Bewertung zu "Der Mann, der nie Glück hatte" von Matthias Matting
Ich bin nicht sicher, was ich mir von „Der Mann, der nie Glück hatte“ genau erwartet habe, aber diese Geschichte eines wegen akuter Suizidgefahr in eine Therapieeinrichtung eingewiesenen Patienten hat mich ehrlich – und positiv – überrascht.
Martin hat wirklich kein Glück im Leben. Schon bei seiner Geburt geht vieles schief, und das Päckchen, das er zu tragen hat, wird im Laufe seines Lebens immer schwerer. Allen ihm Nahestehenden widerfährt Schlimmes, bis er zu der Auffassung gelangt, dass es für alle Beteiligten am besten ist, wenn er keine engen Bindungen mehr aufbaut.
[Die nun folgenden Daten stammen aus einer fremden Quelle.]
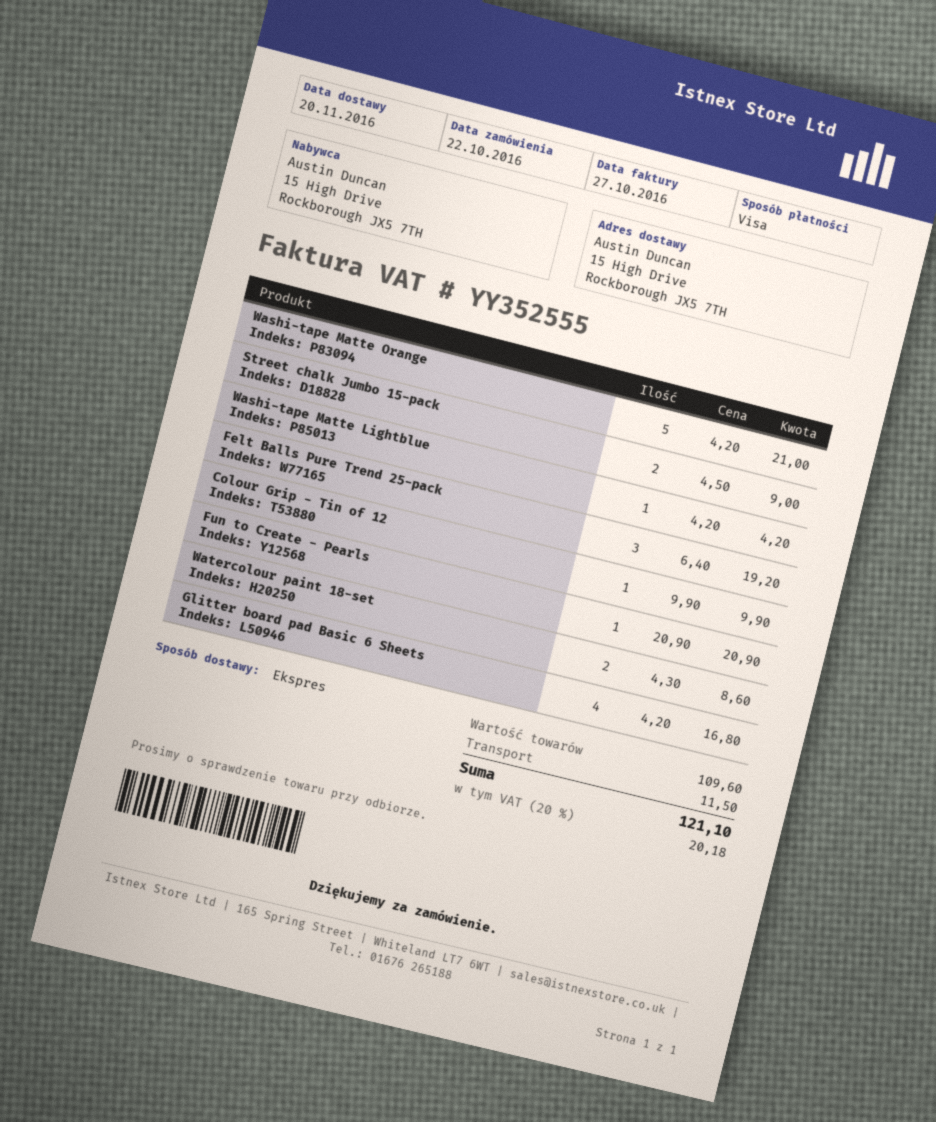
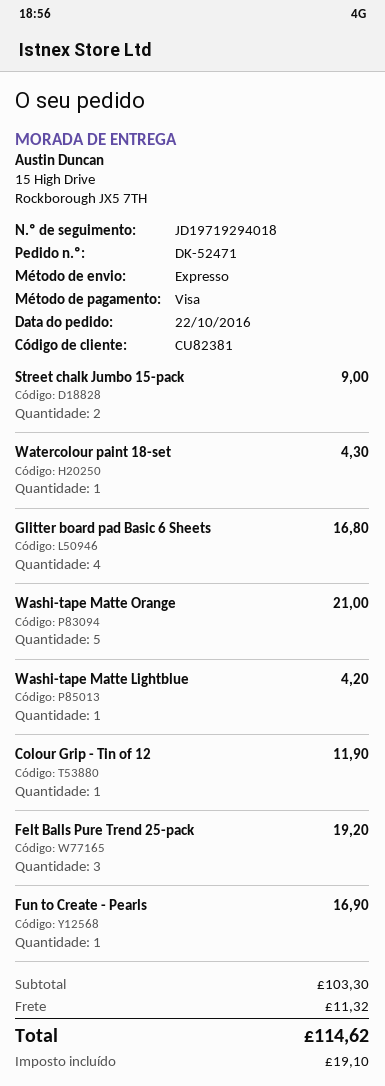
Colour Grip - Tin of 12: 1 for 9.90 -> 1 for 11.90
Fun to Create - Pearls: 1 for 20.90 -> 1 for 16.90
Watercolour paint 18-set: 2 for 8.60 -> 1 for 4.30
subtotal: 109.60 -> 103.30
shipping: 11.50 -> 11.32
tax: 20.18 -> 19.10
total: 121.10 -> 114.62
Und als er schlieβlich von diesem Beschluss abweicht, wird alles nur noch schlimmer. Letztlich bleibt ihm nur noch die Wahl zwischen dem Selbstmord in der Besenkammer eines Hotels und der Bitte um ärztliche Hilfe.
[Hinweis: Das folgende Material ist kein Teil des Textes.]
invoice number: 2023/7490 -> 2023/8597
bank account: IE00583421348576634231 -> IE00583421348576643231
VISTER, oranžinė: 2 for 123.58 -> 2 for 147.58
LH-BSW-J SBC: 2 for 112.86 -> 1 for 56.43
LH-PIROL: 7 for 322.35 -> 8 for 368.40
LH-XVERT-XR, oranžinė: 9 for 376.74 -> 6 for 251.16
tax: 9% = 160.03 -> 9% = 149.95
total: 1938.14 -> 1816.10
Zu meinem Amüsement stellte ich fest, dass der Autor Wissenschaftler ist und ansonsten Bücher schreibt, in denen er erläutert, warum die meisten Krimimorde unrealistisch sind, denn realistisch ist „Der Mann, der“ ganz sicher – und ganz sicher beabsichtigt – nicht zu nennen. Dinge können verschwinden und auftauchen, Tote ihre Ansichten kundtun und Kürbismänner um den Gnadentod bitten. Liebevoll gezeichnete Nebenfiguren – von Mitpatienten, die es unerwartet faustdick hinter den Ohren haben, bis hin zu einem eher ungewöhnlichen Rathaus in einer deutschen Kleinstadt – runden das Paket ab.
Nie ist hundertprozentig sicher, was wirklich geschieht und was sich nur im Kopf des Protagonisten abspielt oder in der Erinnerung verklärt wird. Darin, dass eben nicht alles restlos erklärt wird, dass der Verfasser vom Leser erwartet, die Prämisse, dass es mehr Dinge zwischen Himmel und Erden gibt, als sich mit der Schulweisheit erfassen lassen, für die Dauer der Lektüre zu akzeptieren, liegt der Reiz dieses ungewöhnlichen Buches.